• **Exercise directions**
Pictures excluded, return every entry exactly, please.

-- Recorded information follows --

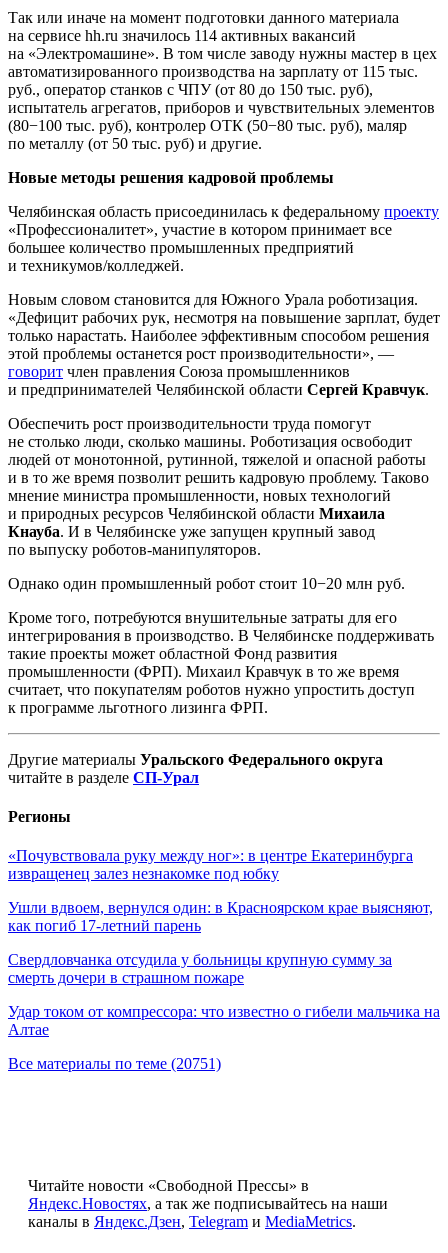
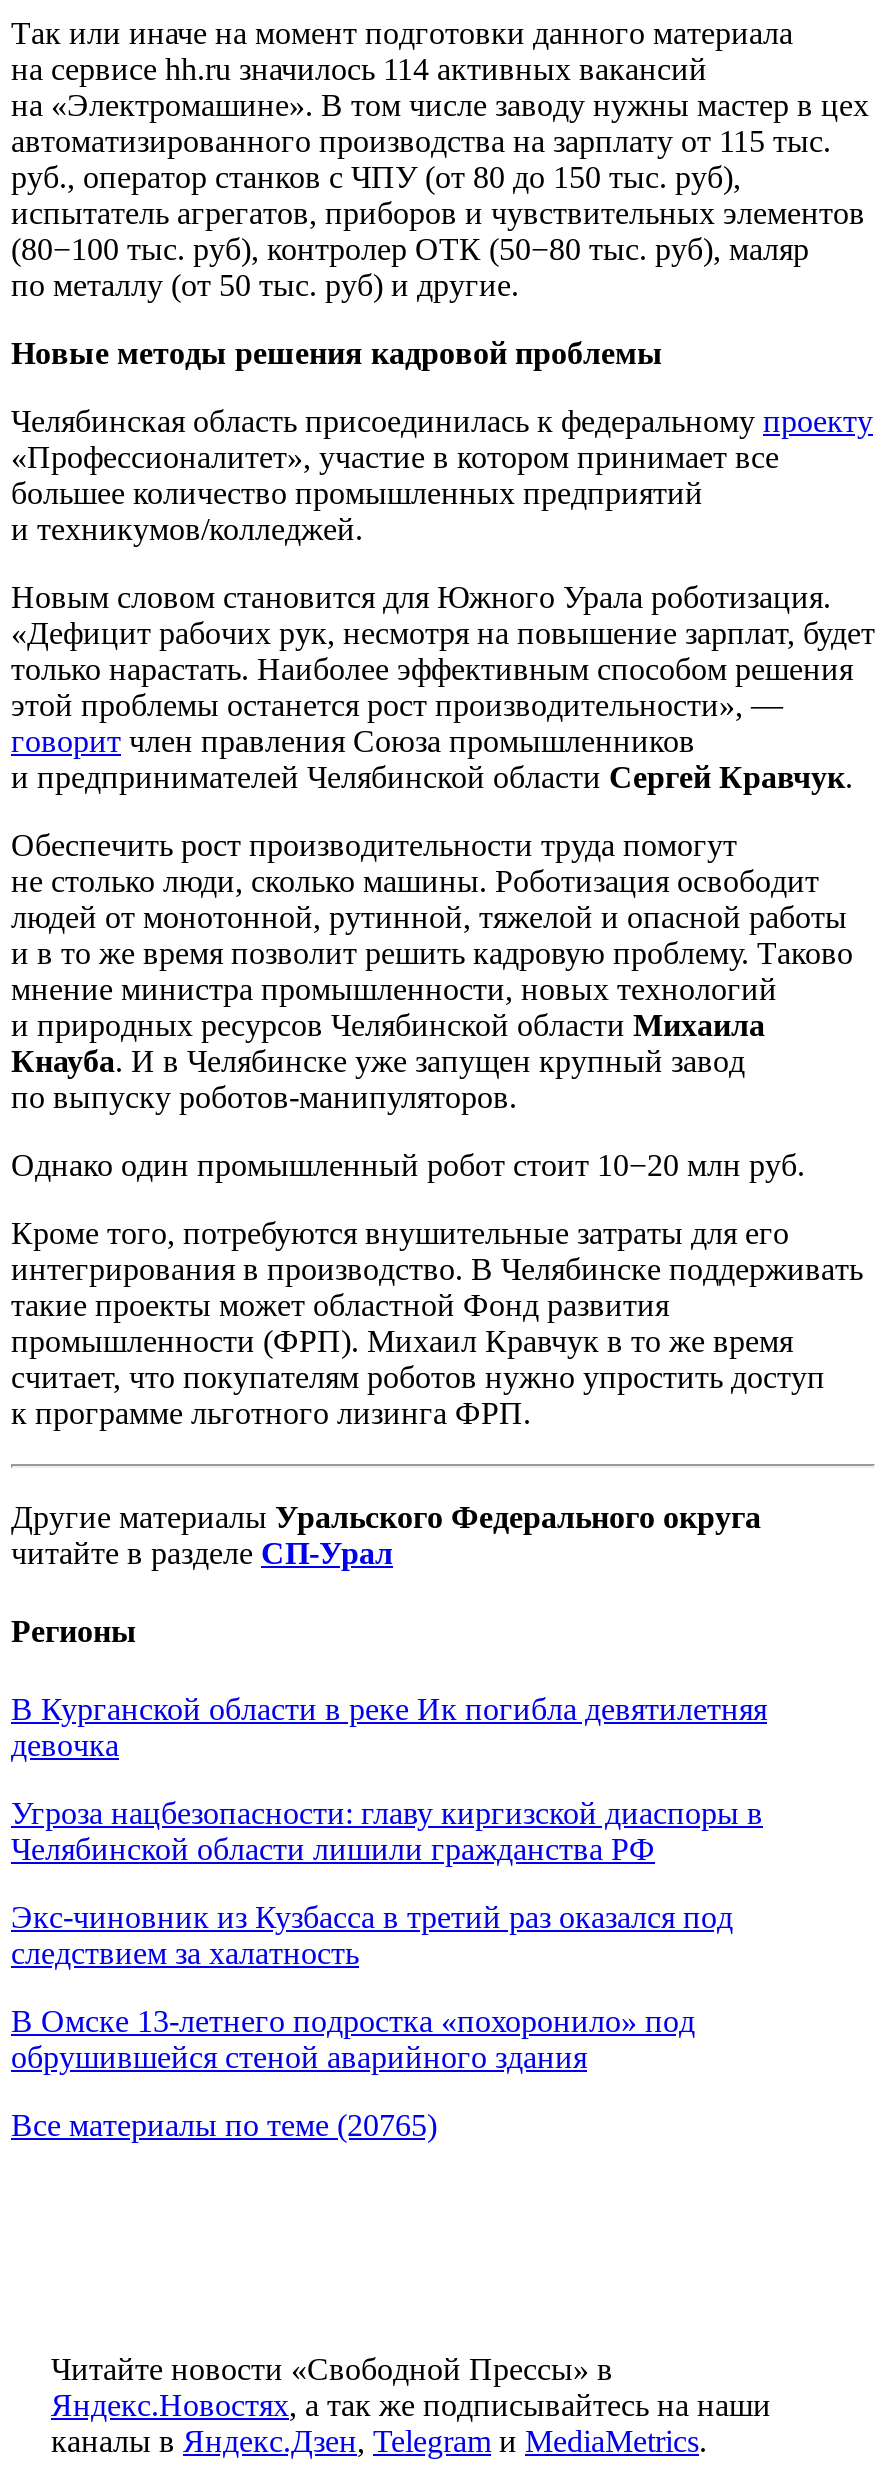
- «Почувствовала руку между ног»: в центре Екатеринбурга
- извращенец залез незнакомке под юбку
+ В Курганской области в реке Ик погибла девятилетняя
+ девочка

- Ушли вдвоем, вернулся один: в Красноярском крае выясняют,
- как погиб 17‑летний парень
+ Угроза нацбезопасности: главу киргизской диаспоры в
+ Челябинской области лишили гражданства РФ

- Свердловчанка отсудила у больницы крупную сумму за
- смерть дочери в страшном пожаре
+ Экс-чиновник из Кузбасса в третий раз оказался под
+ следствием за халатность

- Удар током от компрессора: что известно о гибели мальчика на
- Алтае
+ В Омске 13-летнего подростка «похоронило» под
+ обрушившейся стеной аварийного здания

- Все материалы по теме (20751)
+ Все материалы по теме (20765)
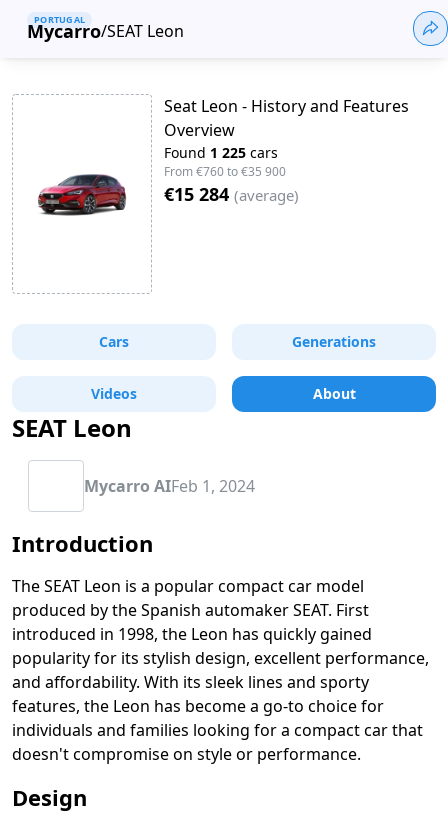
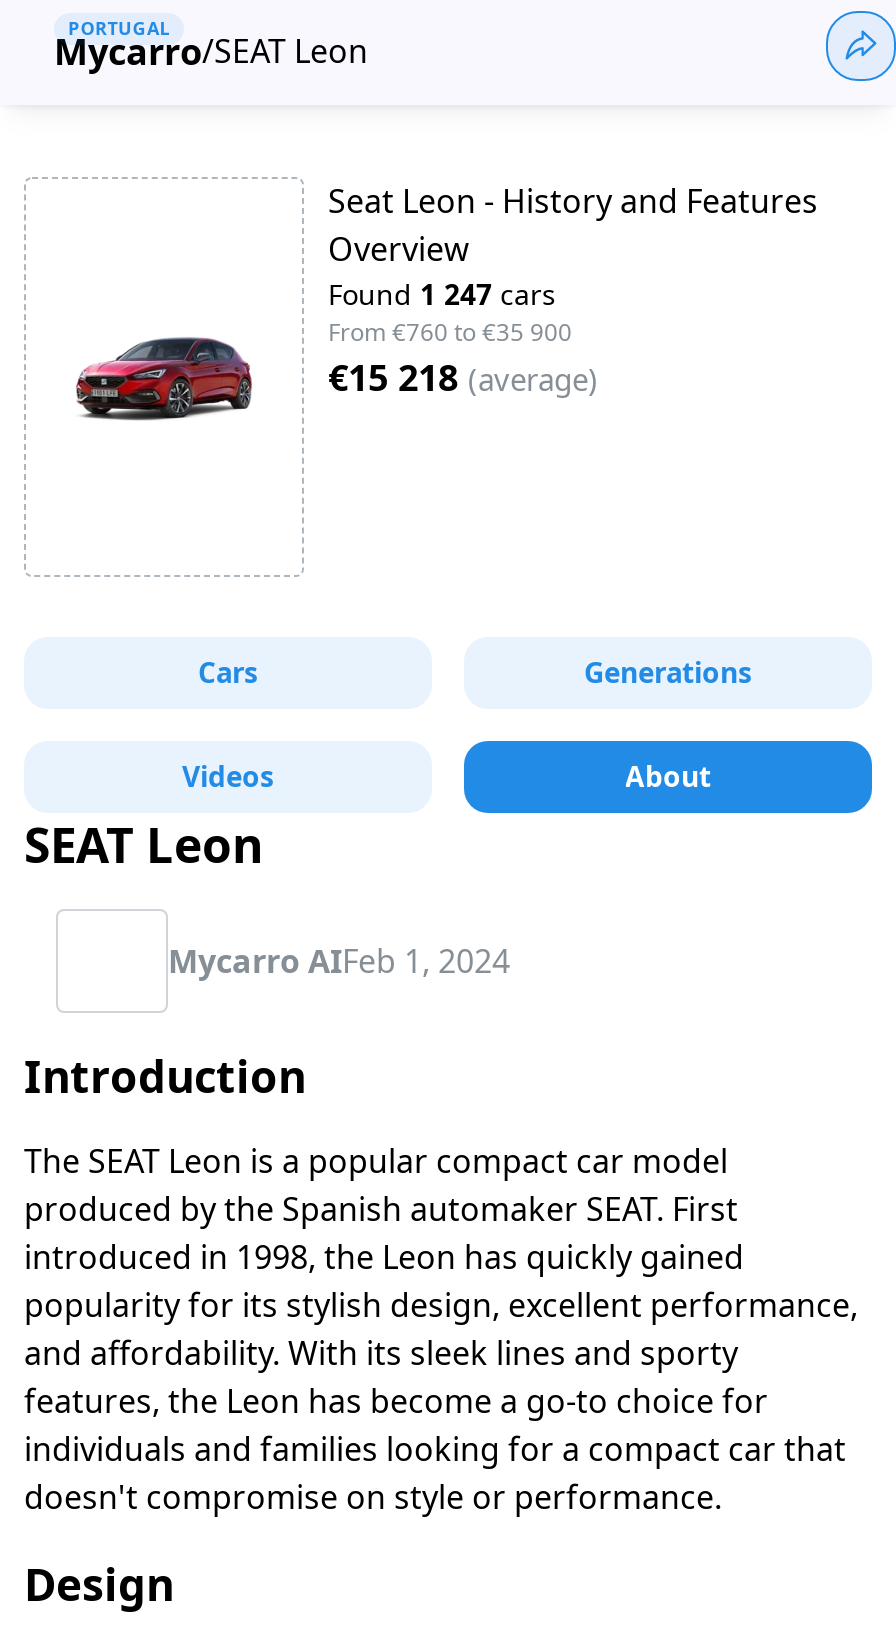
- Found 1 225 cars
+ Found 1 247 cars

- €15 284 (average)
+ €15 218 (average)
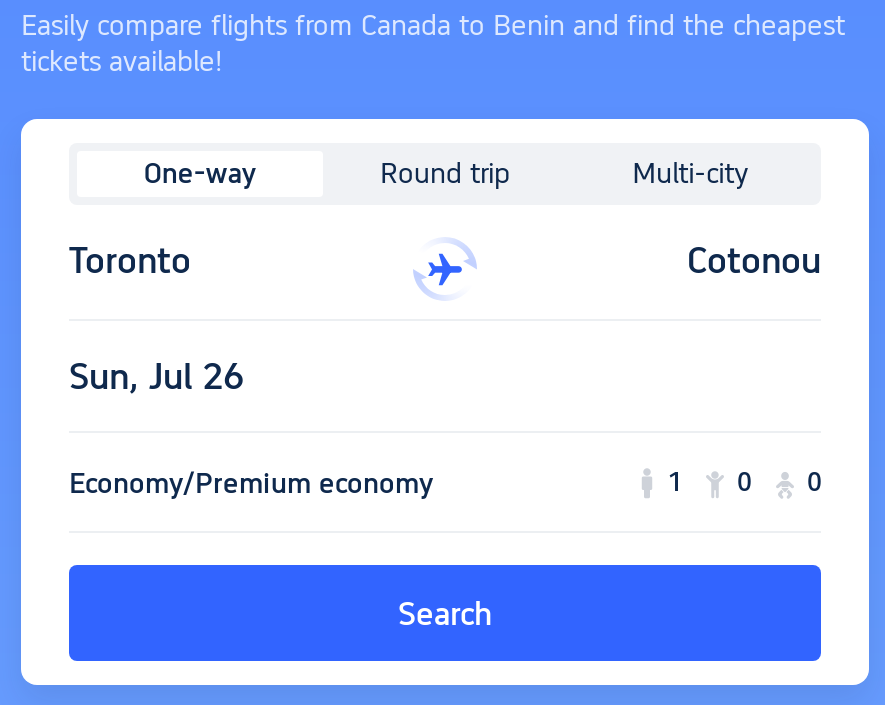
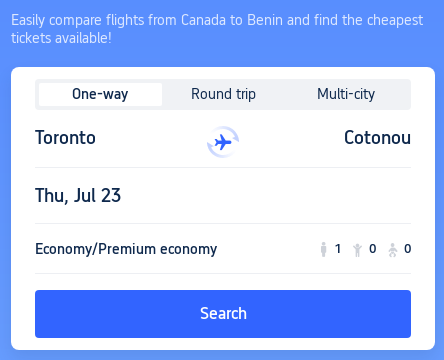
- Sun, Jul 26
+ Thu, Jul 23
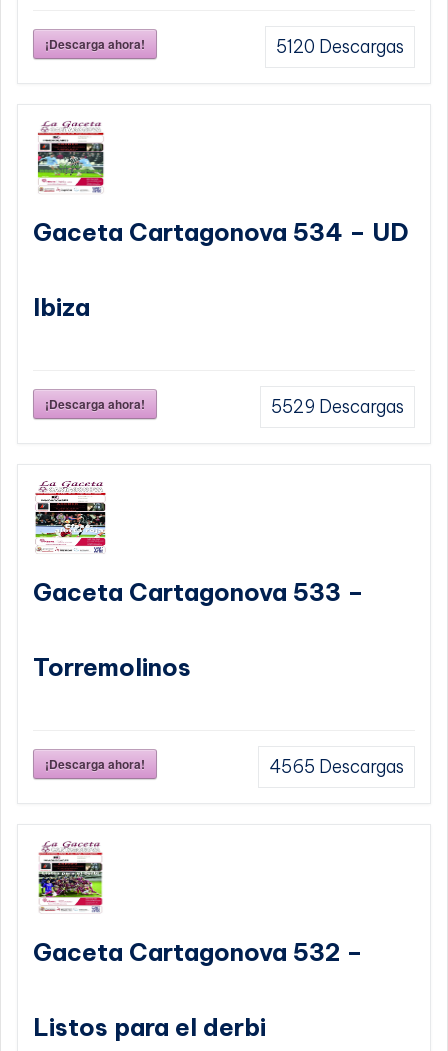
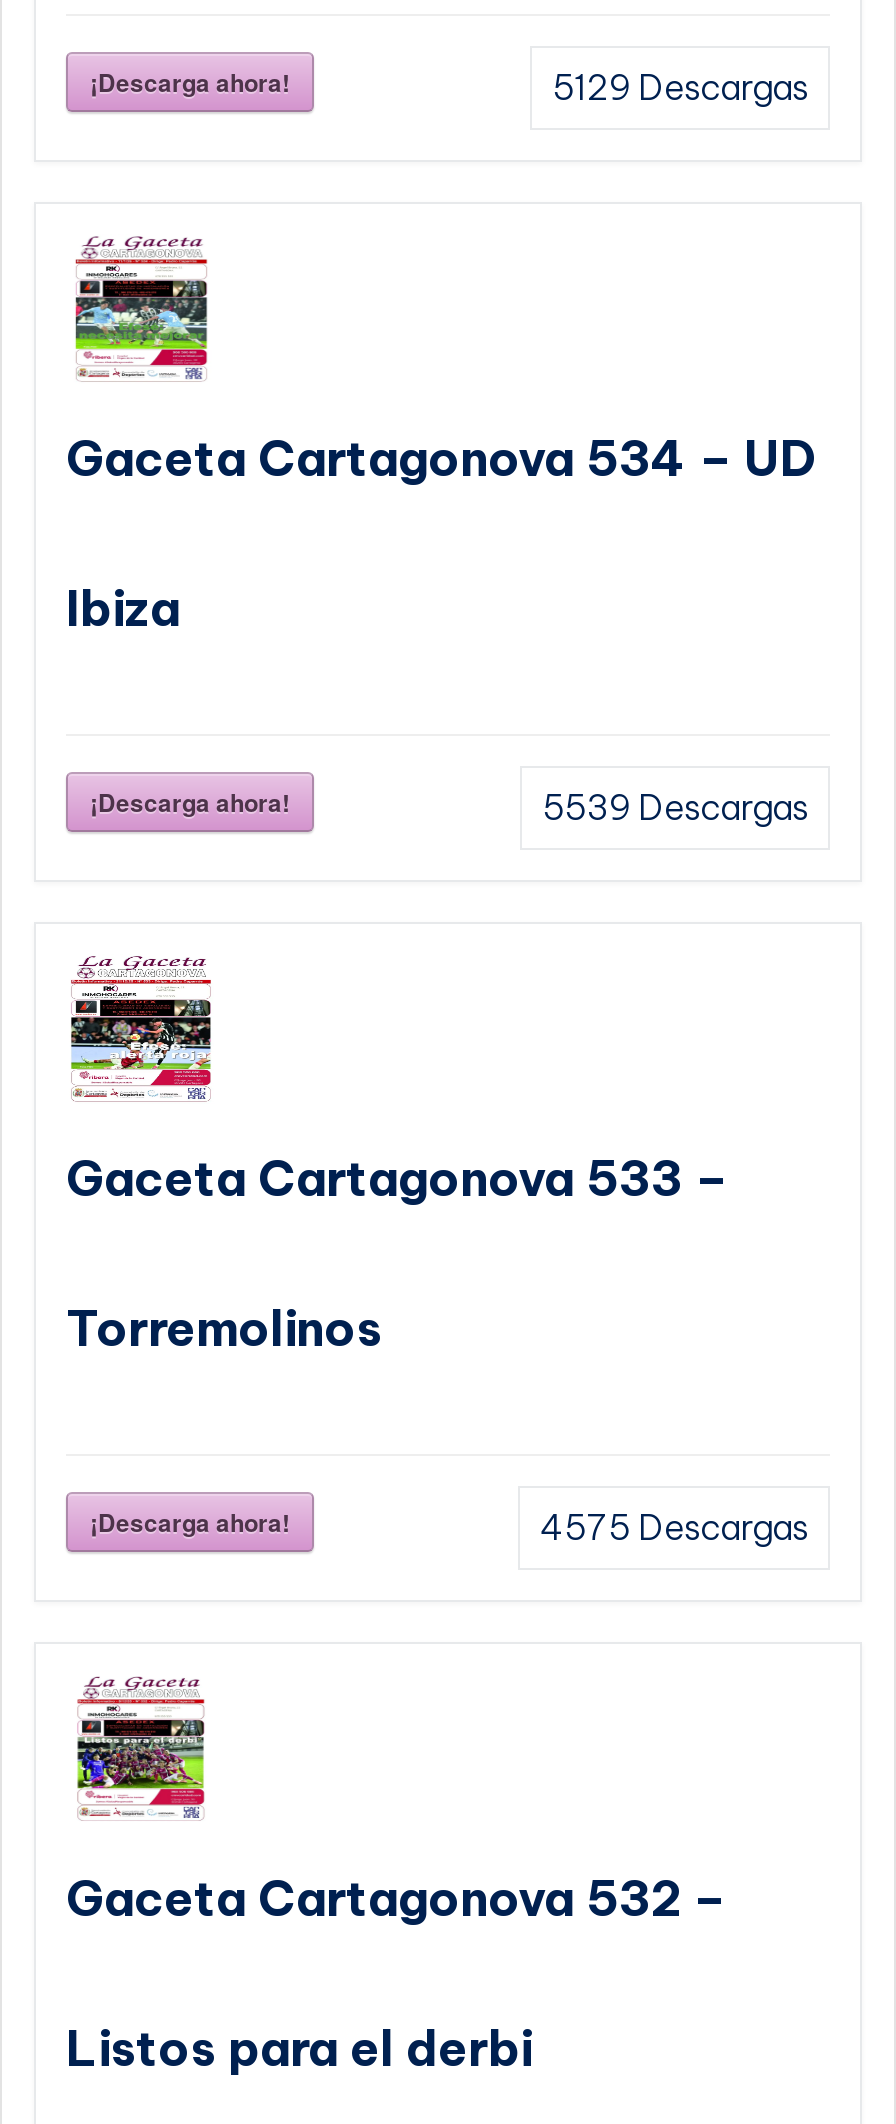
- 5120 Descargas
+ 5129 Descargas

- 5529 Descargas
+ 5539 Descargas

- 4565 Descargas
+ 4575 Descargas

-- Recorded information concluded --

• **Solution**
- «Почувствовала руку между ног»: в центре Екатеринбурга
- извращенец залез незнакомке под юбку
+ В Курганской области в реке Ик погибла девятилетняя
+ девочка

- Ушли вдвоем, вернулся один: в Красноярском крае выясняют,
- как погиб 17‑летний парень
+ Угроза нацбезопасности: главу киргизской диаспоры в
+ Челябинской области лишили гражданства РФ

- Свердловчанка отсудила у больницы крупную сумму за
- смерть дочери в страшном пожаре
+ Экс-чиновник из Кузбасса в третий раз оказался под
+ следствием за халатность

- Удар током от компрессора: что известно о гибели мальчика на
- Алтае
+ В Омске 13-летнего подростка «похоронило» под
+ обрушившейся стеной аварийного здания

- Все материалы по теме (20751)
+ Все материалы по теме (20765)
- Found 1 225 cars
+ Found 1 247 cars

- €15 284 (average)
+ €15 218 (average)
- Sun, Jul 26
+ Thu, Jul 23
- 5120 Descargas
+ 5129 Descargas

- 5529 Descargas
+ 5539 Descargas

- 4565 Descargas
+ 4575 Descargas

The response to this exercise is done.